Why is fasthttp 10 times faster than the net/http?
An In-depth Analysis of High Performance in fasthttp

Note: Non-members can read the full story in this link.
fasthttp is an HTTP package developed in Go, emphasizing high performance. It optimizes the “hot path” code in the HTTP request-response cycle, achieving zero memory allocation and outperforming the standard library
net/httpby 10 times.
This description from the official GitHub repository already reflects the confidence of the author in the project, solely judging by its name.

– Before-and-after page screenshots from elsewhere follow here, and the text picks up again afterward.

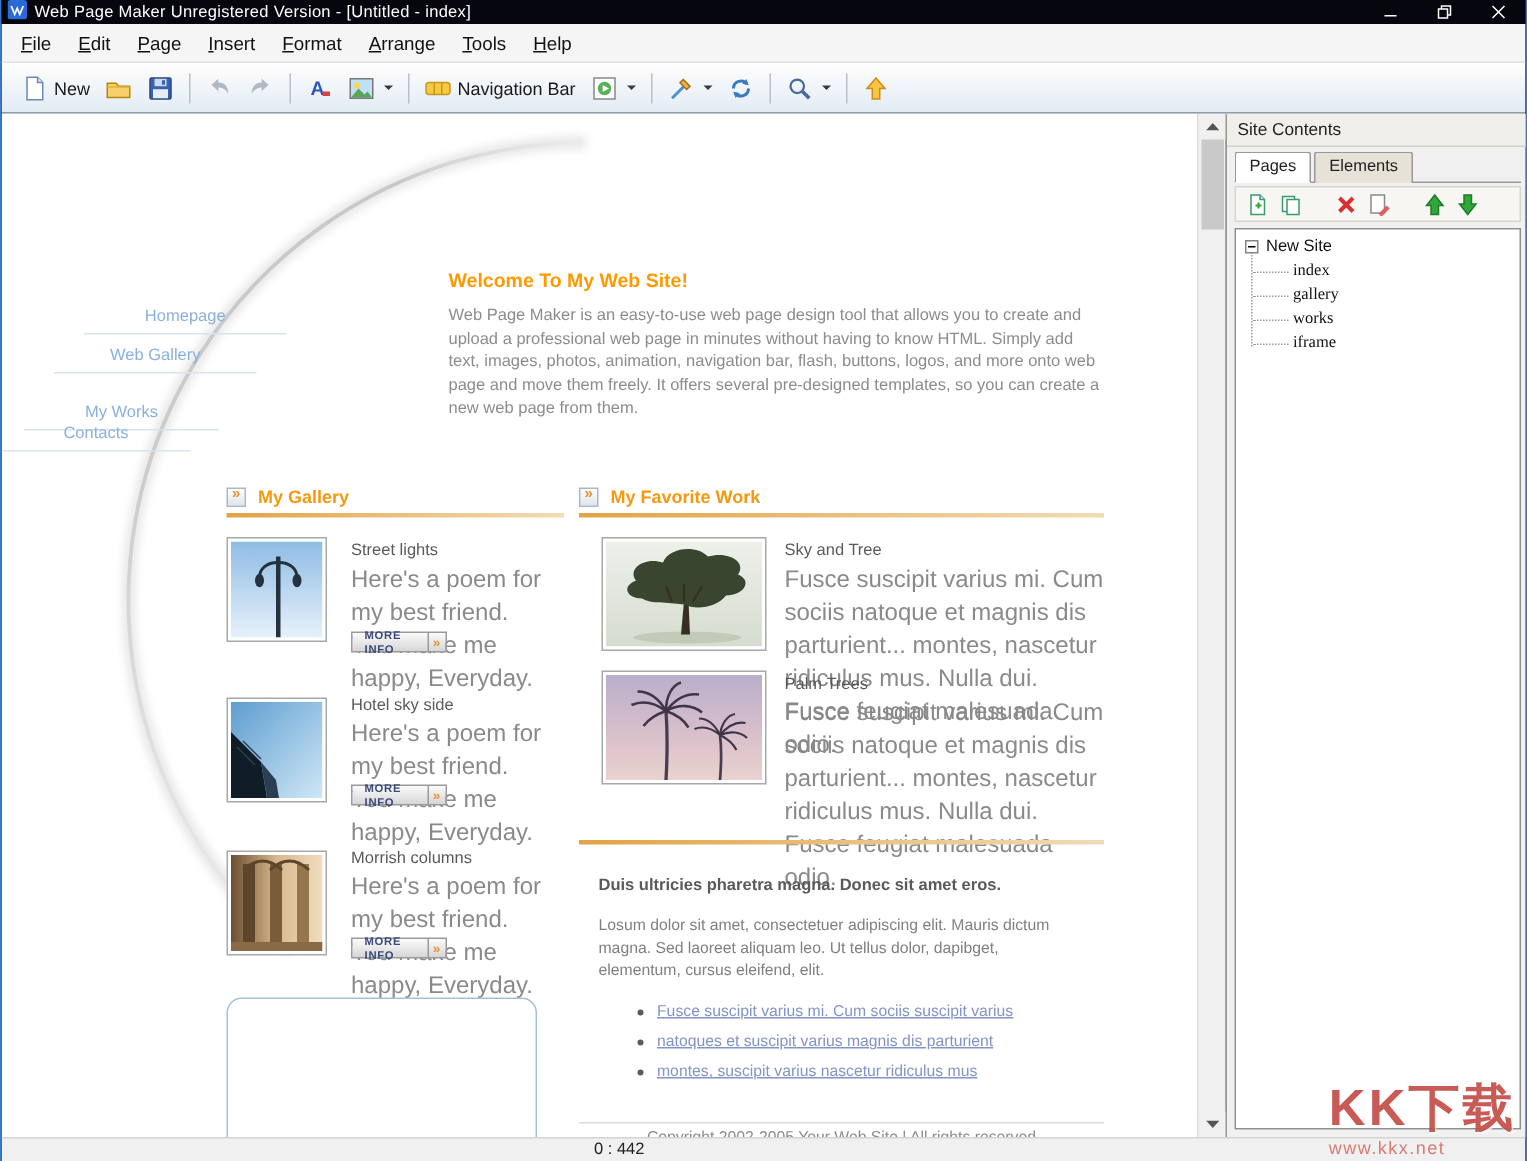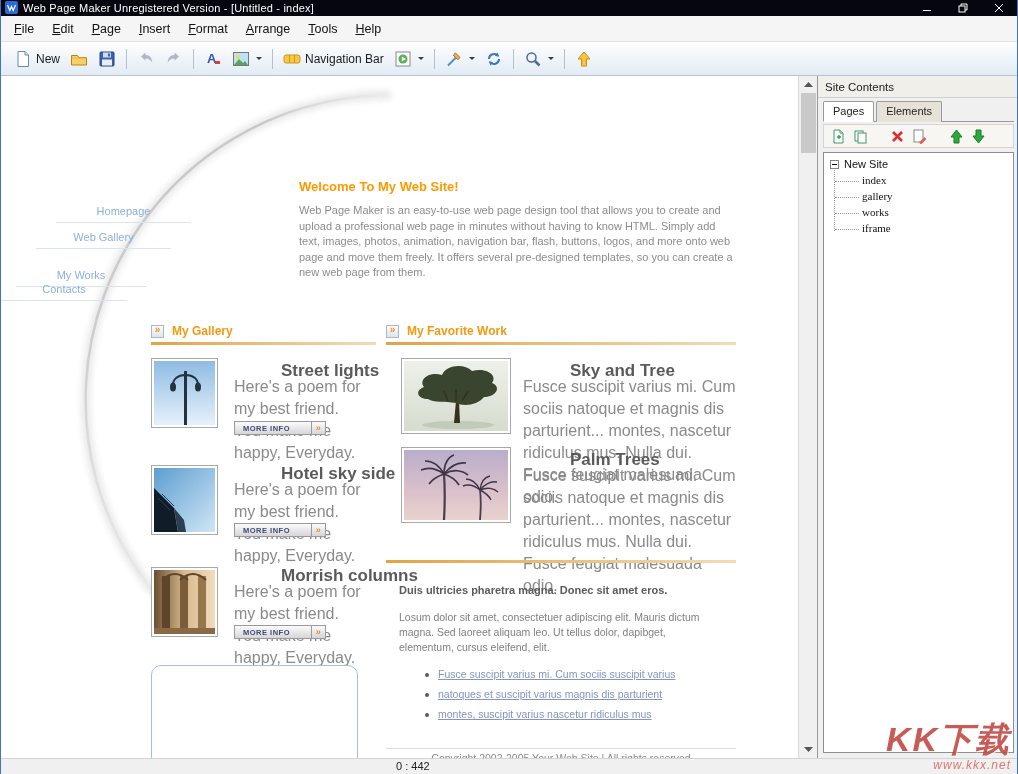--- a/index.html
+++ b/index.html
@@ -52,7 +52,7 @@
   .sec-underline { position:absolute; height:3px; background:linear-gradient(90deg,#e2a344,#f1dcb6); }
   .photo { position:absolute; background:#fff; border:1px solid #a8a8a8; padding:2px; }
   .photo svg { display:block; }
-  .item-name { position:absolute; font-size:17px; font-weight:bold; color:#5a5a5a;margin-left:47px; }
+  .item-name { position:absolute; font-size:11px; font-weight:normal; color:#5a5a5a; }
   .item-desc { position:absolute; font-size:16px; color:#8a8a8a; line-height:1.38; }
   .more-btn { position:absolute; width:92px; height:14px; background:linear-gradient(#fbfbfb,#d6d6d6);
               border:1px solid #9a9a9a; display:flex; align-items:center; font-size:7.5px;

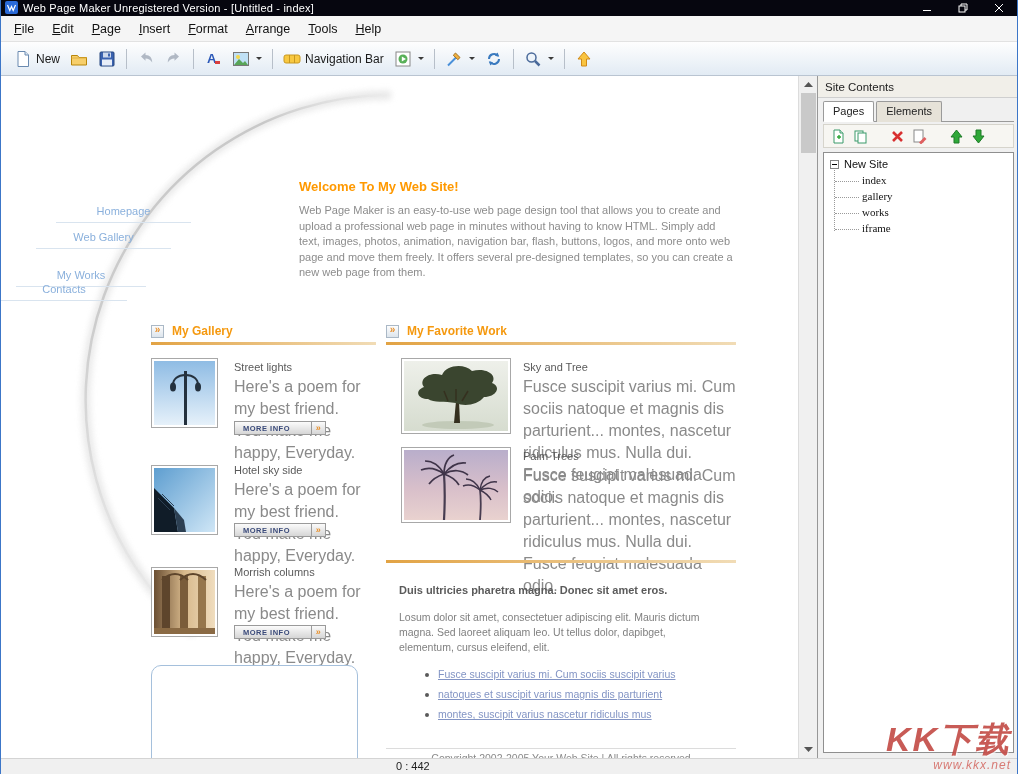--- a/index.html
+++ b/index.html
@@ -54,7 +54,7 @@
   .photo svg { display:block; }
   .item-name { position:absolute; font-size:11px; font-weight:normal; color:#5a5a5a; }
   .item-desc { position:absolute; font-size:16px; color:#8a8a8a; line-height:1.38; }
-  .more-btn { position:absolute; width:92px; height:14px; background:linear-gradient(#fbfbfb,#d6d6d6);
+  .more-btn { position:absolute; width:64px; height:14px; background:linear-gradient(#fbfbfb,#d6d6d6);
               border:1px solid #9a9a9a; display:flex; align-items:center; font-size:7.5px;
               font-weight:bold; color:#3a4a7a; letter-spacing:.5px; padding-left:8px; }
   .mb-chev { margin-left:auto; width:14px; height:100%; border-left:1px solid #9a9a9a; color:#e8912d;

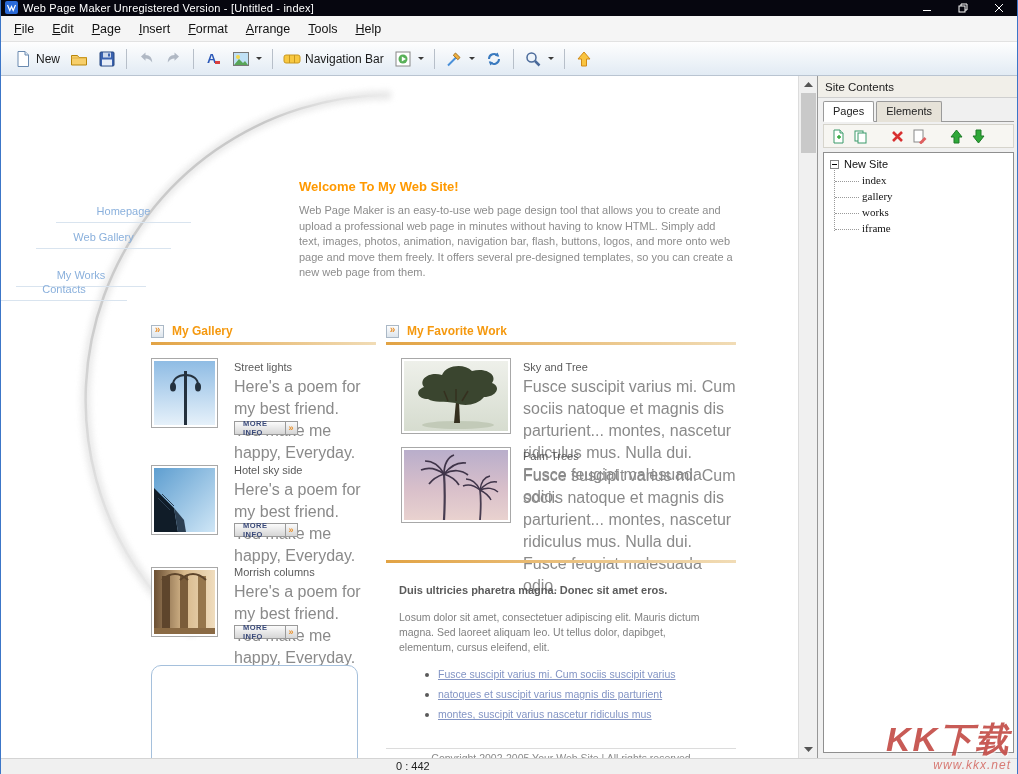--- a/index.html
+++ b/index.html
@@ -107,7 +107,7 @@
   .status-pos { position:absolute; left:395px; top:1px; }
 
   
-  .watermark { position:absolute; right:6px; bottom:2px; text-align:right; pointer-events:none;font-style:italic; }
+  .watermark { position:absolute; right:6px; bottom:2px; pointer-events:none; }
   .wm-title { font-size:34px; font-weight:bold; color:rgba(190,62,56,0.85); letter-spacing:2px;
               text-shadow:1px 1px 0 rgba(255,255,255,0.65); line-height:1.05; }
   .wm-url { font-size:12px; color:rgba(214,116,110,0.95); letter-spacing:1px; }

This article won’t delve into the application methods of fasthttp but will instead focus on analyzing the implementation principles behind its high performance.
Benchmarking
Let’s validate whether fasthttp truly lives up to its claims of outperforming the standard library’s net/http. The following test was run on my laptop, and the results may differ from yours.
mac m1 pro go version : 1.21.1 fasthttp version : bbc7bd04e2cb3747dad23b1c0a9e6ff22df5d449
GOMAXPROCS=4 net/http
➜ fasthttp git:(master) GOMAXPROCS=1 go test -bench=NetHTTPServerGet -benchmem -benchtime=10s
goos: darwin
goarch: arm64
pkg: github.com/valyala/fasthttp
BenchmarkNetHTTPServerGet1ReqPerConn 1663719 7108 ns/op 3146 B/op 36 allocs/op
BenchmarkNetHTTPServerGet2ReqPerConn 2102826 6249 ns/op 2745 B/op 28 allocs/op
BenchmarkNetHTTPServerGet10ReqPerConn 2339218 4996 ns/op 2443 B/op 23 allocs/op
BenchmarkNetHTTPServerGet10KReqPerConn 2847196 4155 ns/op 2353 B/op 21 allocs/op
BenchmarkNetHTTPServerGet1ReqPerConn10KClients 1944338 6528 ns/op 3151 B/op 36 allocs/op
BenchmarkNetHTTPServerGet2ReqPerConn10KClients 2161939 5046 ns/op 2812 B/op 28 allocs/op
BenchmarkNetHTTPServerGet10ReqPerConn10KClients 2413830 4391 ns/op 2479 B/op 23 allocs/op
BenchmarkNetHTTPServerGet100ReqPerConn10KClients 3277617 4102 ns/op 2385 B/op 21 allocs/op
PASS
ok github.com/valyala/fasthttp 309.870s
fasthttp server:
➜ fasthttp git:(master) GOMAXPROCS=4 go test -bench=kServerGet -benchmem -benchtime=10s
goos: darwin
goarch: arm64
pkg: github.com/valyala/fasthttp
BenchmarkServerGet1ReqPerConn-4 10046025 1106 ns/op 0 B/op 0 allocs/op
BenchmarkServerGet2ReqPerConn-4 12885564 902.6 ns/op 0 B/op 0 allocs/op
BenchmarkServerGet10ReqPerConn-4 19840665 598.4 ns/op 0 B/op 0 allocs/op
BenchmarkServerGet10KReqPerConn-4 21422018 529.6 ns/op 0 B/op 0 allocs/op
BenchmarkServerGet1ReqPerConn10KClients-4 13986956 852.9 ns/op 0 B/op 0 allocs/op
BenchmarkServerGet2ReqPerConn10KClients-4 16376418 739.5 ns/op 0 B/op 0 allocs/op
BenchmarkServerGet10ReqPerConn10KClients-4 22365590 519.5 ns/op 0 B/op 0 allocs/op
BenchmarkServerGet100ReqPerConn10KClients-4 20419492 522.2 ns/op 0 B/op 0 allocs/op
PASS
ok github.com/valyala/fasthttp 109.240s
The benchmark results show that fasthttp executes significantly faster than the standard library’s net/http, with optimized memory allocation, completely defeating net/http.
Core Optimization Points
Object Reuse
workerPool
The workerPool object represents a worker pool for connection handling. This controls the processing of connections established, unlike the standard library's net/http, which starts a goroutine for each request connection. The ready field stores idle workerChan objects, while workerChanPool manages the workerChan object pool.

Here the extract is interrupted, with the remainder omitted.